Он брел к стоянке такси по малолюдной улице, шел редкий снег, снежинки попадали ему на лицо и таяли. Надо было все обдумать по порядку… Ну, кажется, с Кондрашевым ясно. Вера показала привезенные Алексеем фотографии братской могилы. А теперь ясно, кто распускал слухи… Он помнил Лютикова, был у него, когда Веру проводили на пенсию; тот говорил что-то скользкое, непонятное и все пытался выяснить: почему Петр Сергеевич хлопочет о Скворцовой, а когда Валдайский сказал: «А потому, что она моя жена», — Лютиков не сумел скрыть своего удивления. Потом этого человека с желтыми глазами Петр Сергеевич встречал на различных совещаниях. Все-таки он что-то сделал для Веры…

А Алексей? Ну, то, что он, Петр Сергеевич, не знает о личной жизни сына, то это скорее его вина, а не Алексея. Вера говорила: женщина ей нравится, ее зовут Анна; Вера зря не скажет, она тонко чувствует людей. Ну, что же, если Алексей решил жениться, то это хорошо, даже очень хорошо…

А Суржиков просто прекрасен.

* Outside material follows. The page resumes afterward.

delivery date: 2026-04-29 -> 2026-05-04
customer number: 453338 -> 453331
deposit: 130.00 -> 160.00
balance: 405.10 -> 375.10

Как же Петр Сергеевич сразу не догадался, что Николай Евгеньевич за любую услугу потребует платы, он охотно помог выяснить все с Кондрашевым, теперь ответный ход за Петром Сергеевичем, тут как раз случилась эта история с его сынком… Доктор наук! Отличная кандидатура! А ведь фирма и в самом деле будет крепкой, на нее спрос большой, и возглавлять такое дело — ого как престижно: здесь и наука, здесь и практика, да и внедрение многих научных разработок будет зависеть от фирмы. Вот почему на ней должен быть абсолютно чистый человек…

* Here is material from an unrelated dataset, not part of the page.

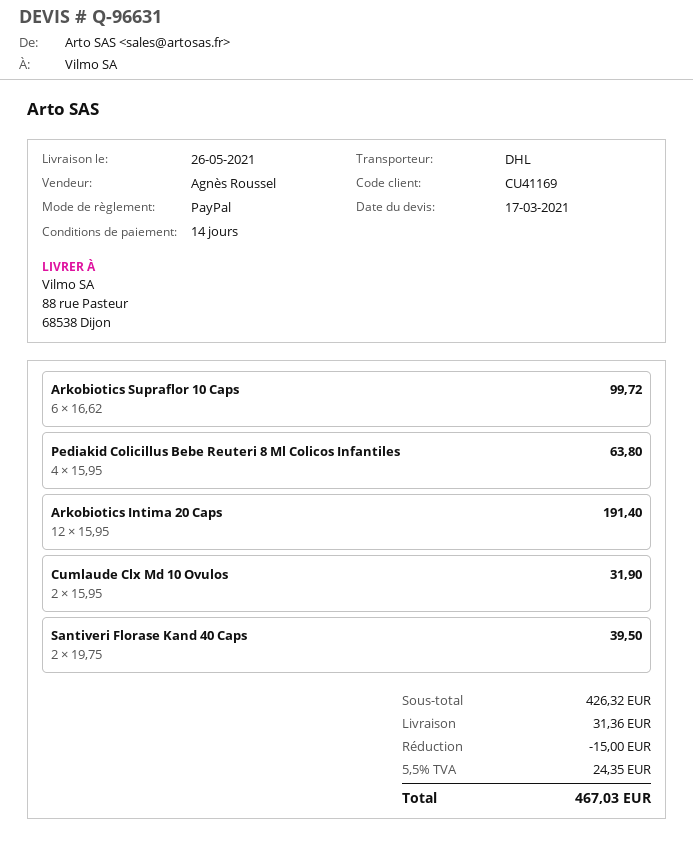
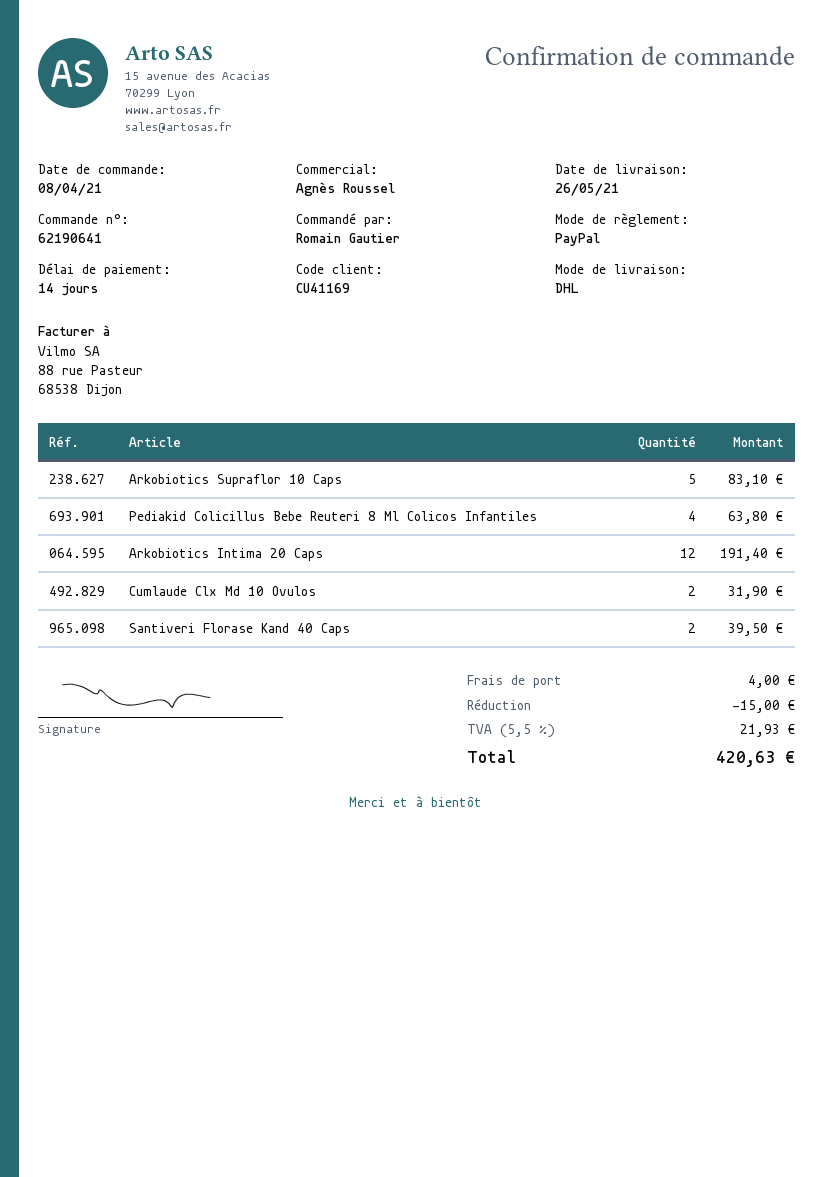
Arkobiotics Supraflor 10 Caps: 6 for 99.72 -> 5 for 83.10
shipping: 31.36 -> 4.00
tax: 5.5% = 24.35 -> 5.5% = 21.93
total: 467.03 -> 420.63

Он ехал на такси и все думал о Суржикове. Это же надо, Николай. Евгеньевич упомянул о средствах и цели! Нет, не случайно упомянул: Суржиков ничего не делает случайно. Да, конечно, это давний спор о цели и средствах для ее достижения, сколько раз ему приходилось это слышать; тот же Суржиков еще в те времена, когда они жили в далеких краях, любил с усмешечкой повторять древнее: мол, благими намерениями вымощена дорога в ад, а в рай по терниям идут… Да, да, Суржиков четко считает: поплатился несправедливо, из-за интриг, ничего для себя не хотел, строил же для института, а то, что вопреки закону… ну, ведь с кем греха не бывает… Конечно, Суржиков не столь мелок, чтобы для себя что-нибудь урывать со стройки, да и дача у него есть, рядом с тем же будущим филиалом. Он мыслил крупно, масштабно: там, при филиале, сумеет сколотить крепкую группу надежных людей, отличных специалистов, обеспечит им прекрасные условия, которые они будут бояться потерять, и эти люди станут для него подспорьем в деле и в жизни. Ну, почему, почему у каждого, кроме цели, выклевывается своя подцель? Ну, ладно, Суржиков может, он всегда так жил; но ведь у Ханова этой подцели прежде не было…

Вот же Суржиков и про Ворваня сказал, что понимает его: мол, у него вынужденная мера… Вынужденная мера — решение, навязанное обстоятельствами. Петр Сергеевич задумался над этими словами. Вынужденная мера… И внезапно это понятие обрело иной смысл, чем вкладывал в него Суржиков. Ведь и сам Петр Сергеевич много делал того, что можно бы назвать вынужденной мерой. Он вдруг отчетливо понял, что это и было главенствующим во всех его поступках, понуждаемых всегда чем-то особенным, непредвиденным, но необходимым, и странная мысль явилась ему: а может быть, этой самой мерой и надо мерить его непростую, с необычными поворотами жизнь? Да только ли его?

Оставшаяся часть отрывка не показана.